> **Note:** In most sessions you will be solving exercises posed in a Jupyter notebook that looks like this one. Because you are cloning a Github repository that only we can push to, you should **NEVER EDIT** any of the files you pull from Github. Instead, what you should do, is either make a new notebook and write your solutions in there, or **make a copy of this notebook and save it somewhere else** on your computer, not inside the `sds` folder that you cloned, so you can write your answers in there. If you edit the notebook you pulled from Github, those edits (possible your solutions to the exercises) may be overwritten and lost the next time you pull from Github.

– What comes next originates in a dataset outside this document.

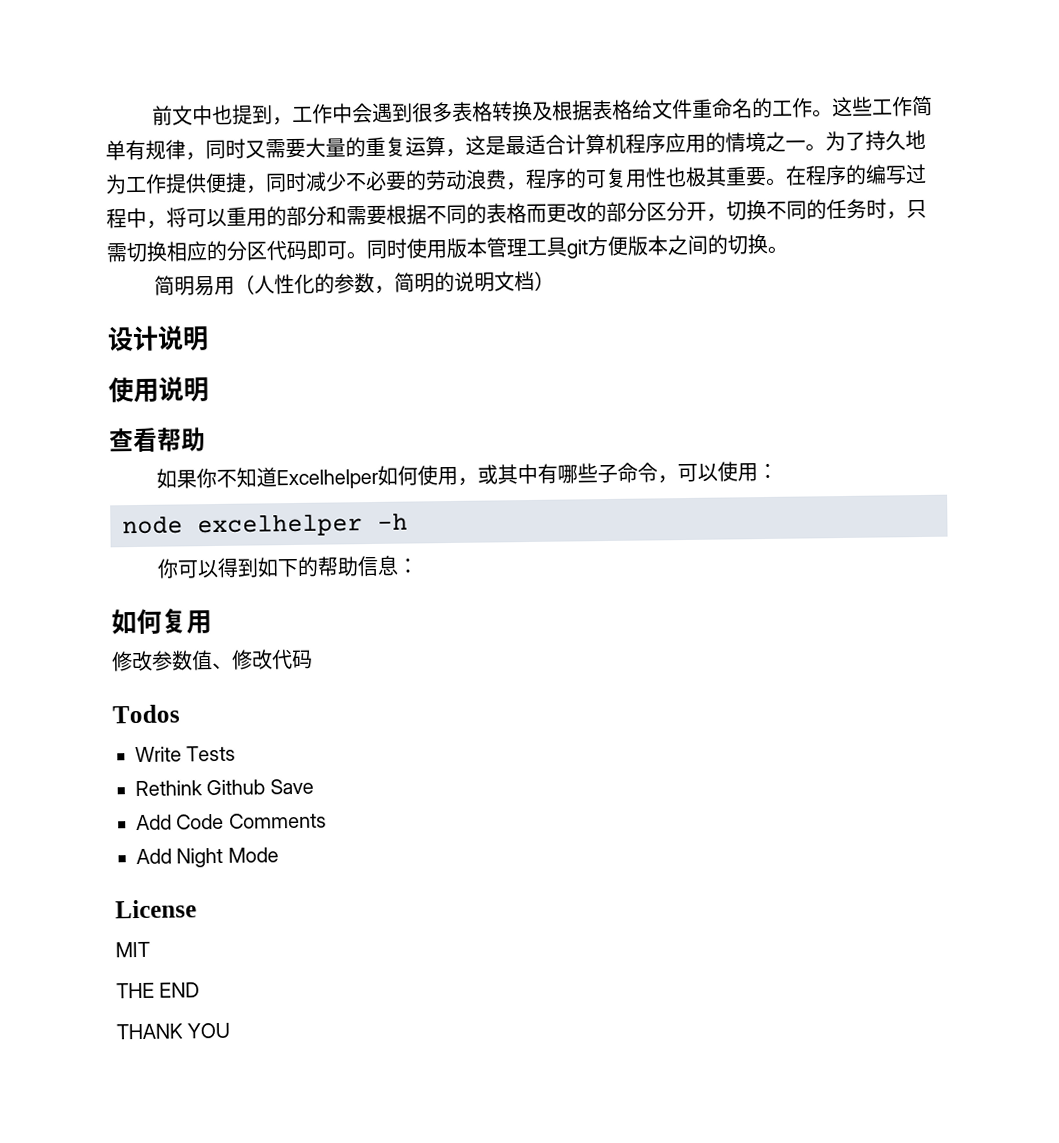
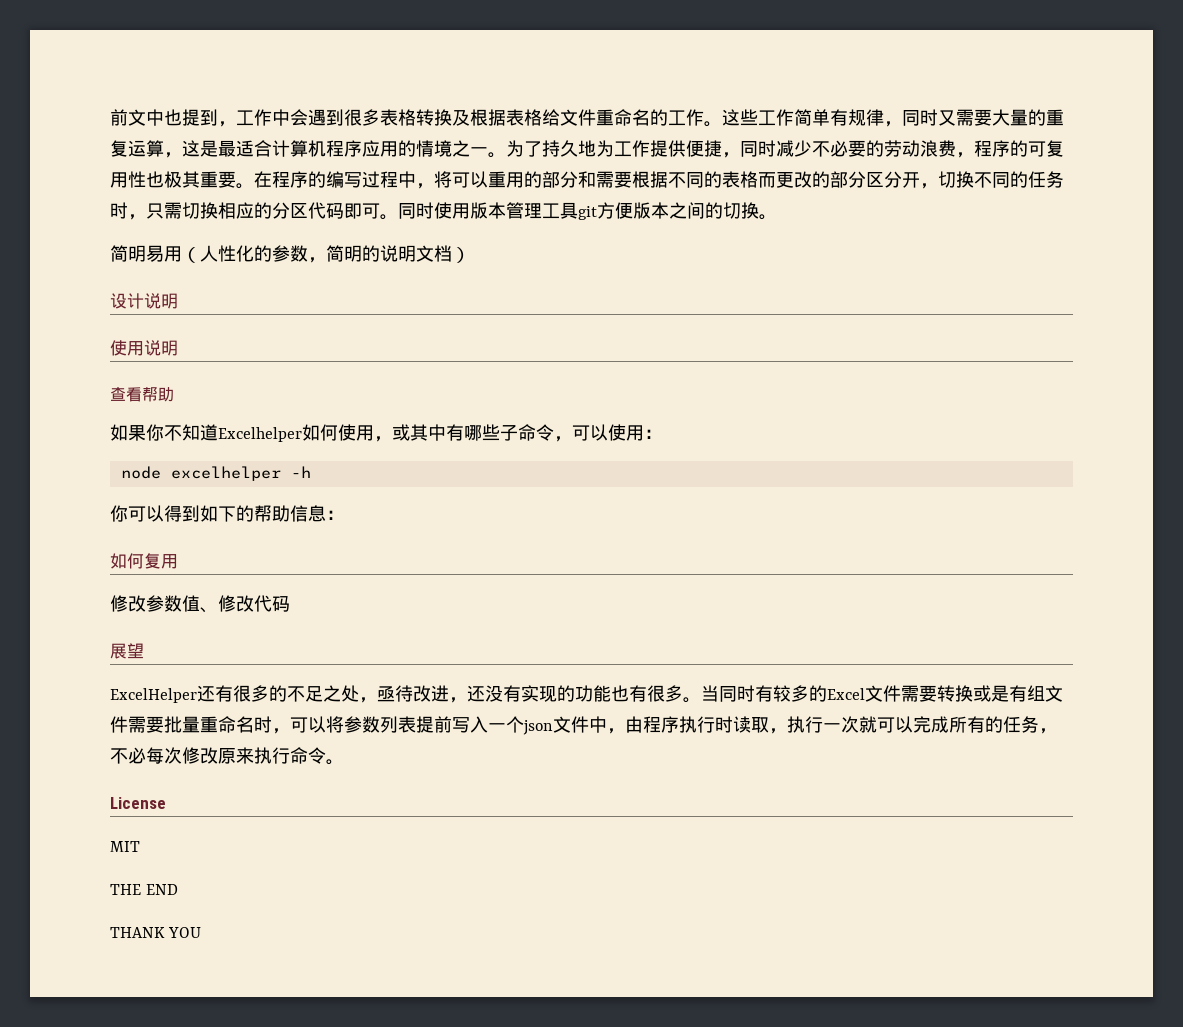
[112,704,180,724] [135,745,237,763] [135,778,314,797] [136,812,327,831] [136,847,279,868] Todos // Write Tests // Rethink Github Save // Add Code Comments // Add Night Mode -> [110,643,144,659] [110,685,1063,703] [110,716,1057,735] [110,747,344,765] 展望 // ExcelHelper还有很多的不足之处，亟待改进，还没有实现的功能也有很多。当同时有较多的Excel文件需要转换或是有组文件需要批量重命名时，可以将参数列表提前写入一个json文件中，由程序执行时读取，执行一次就可以完成所有的任务，不必每次修改原来执行命令。

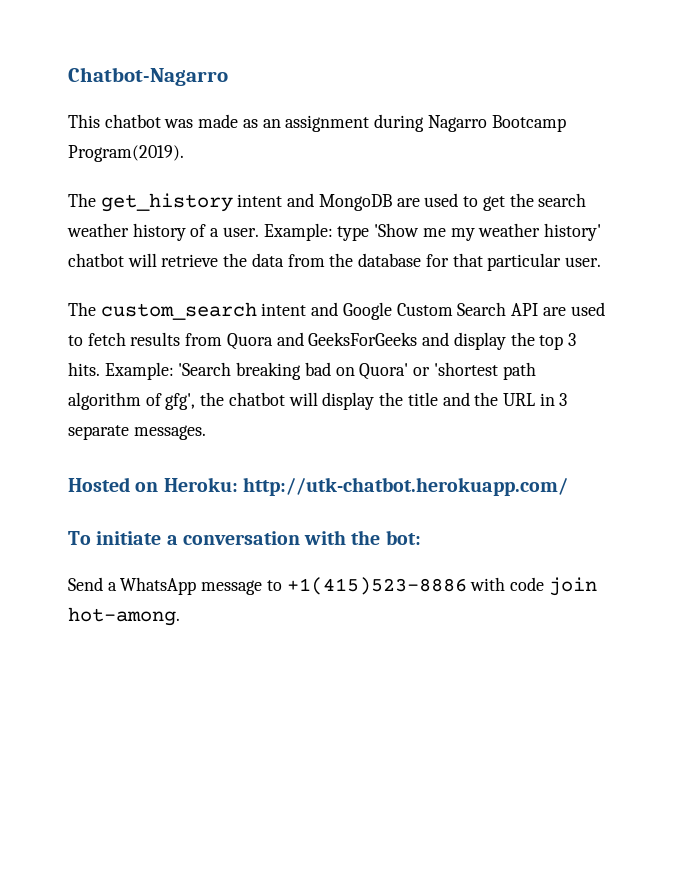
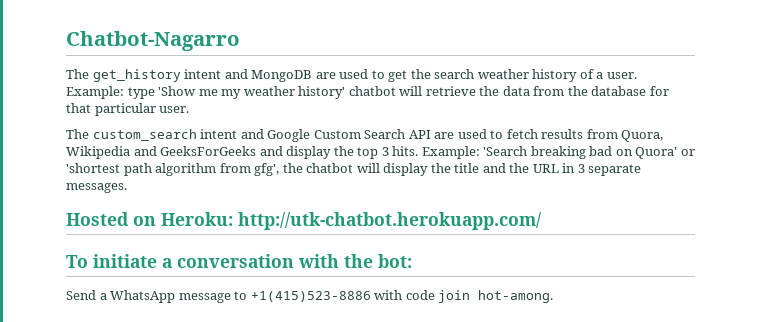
[68,114,566,132] [68,145,184,162] // This chatbot was made as an assignment during Nagarro Bootcamp Program(2019). -> (240, 41) none
[226,333,273,350] Quora -> [621,130,664,142] [66,146,130,159] Quora, Wikipedia
[145,393,162,406] of -> [219,163,251,173] from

This is important, so don't hesitate to ask if it is unclear.

## Use Connector class for accessing the internet
Even if logging is not important for the below exercises, get in the habit of using this class for connecting to the internet, to practice logging your activity. This will be expected in the final exam.

You should run `pip install scraping_class` to install the module to be used.

In [None]:
import scraping_class
logfile = 'log.csv'## name your log file.
connector = scraping_class.Connector(logfile)

# Exercise Set 8: Introduction to Web Scraping

*Afternoon, August 15, 2019*

In this Exercise Set we shall practice our webscraping skills utiilizing only basic python. We shall cover variations between static and dynamic pages and build. 

## Exercise Section 8.1: Scraping Jobnet.dk

This exercise you get to practice locating the request that the JavaScript sends to get the job data that it builds the joblistings from. You should use the **>Network Monitor<** tool in your browser.

Furthermore you practice spotting how the pagination is done, without clicking on the next page button, but instead changing a small parameter in the URL.

> **Ex. 8.1.1:** Hit the joblisting webpage here: https://job.jobnet.dk/CV and locate the request that gets the joblisting data using the the **>Network Monitor<**. *(Hint: Filter by XHR files)  

> **Ex. 8.1.2.:** Use the `request` module to collect the first 20 results and unpack the relevant `json` data into a `pandas` DataFrame.

> **Ex. 8.1.3.:** Store the 'TotalResultCount' value for later use.

In [None]:
# [Answer to Ex. 8.1.1-3 here]

In [None]:
import requests
import pandas as pd
url = 'https://job.jobnet.dk/CV/FindWork/Search?SortValue=CreationDate&Offset=0'
response,call_id = connector.get(url,'mapping_jobposting')
if response.ok:
    d = response.json()
else:
    print('error')
df = pd.DataFrame(d['JobPositionPostings'])
df.head()
n_listings = d['TotalResultCount']

> **Ex. 8.1.4:** This exercise is about paging the results. We need to understand the websites pagination scheme. 

> Now scroll down the webpage and press the next page button. See how the parameters of the url changes as you turn the pages.

> **Ex. 8.1.5:** Design a`for` loop using the `range` function that changes this paging parameter in the URL. Use the TotalResultCount parameter from before to define the limits of the range function. Store these urls in a container. 

>**extra** Change the SortValue parameter from BestMatch to CreationDate, to make the sorting amendable to updating results daily.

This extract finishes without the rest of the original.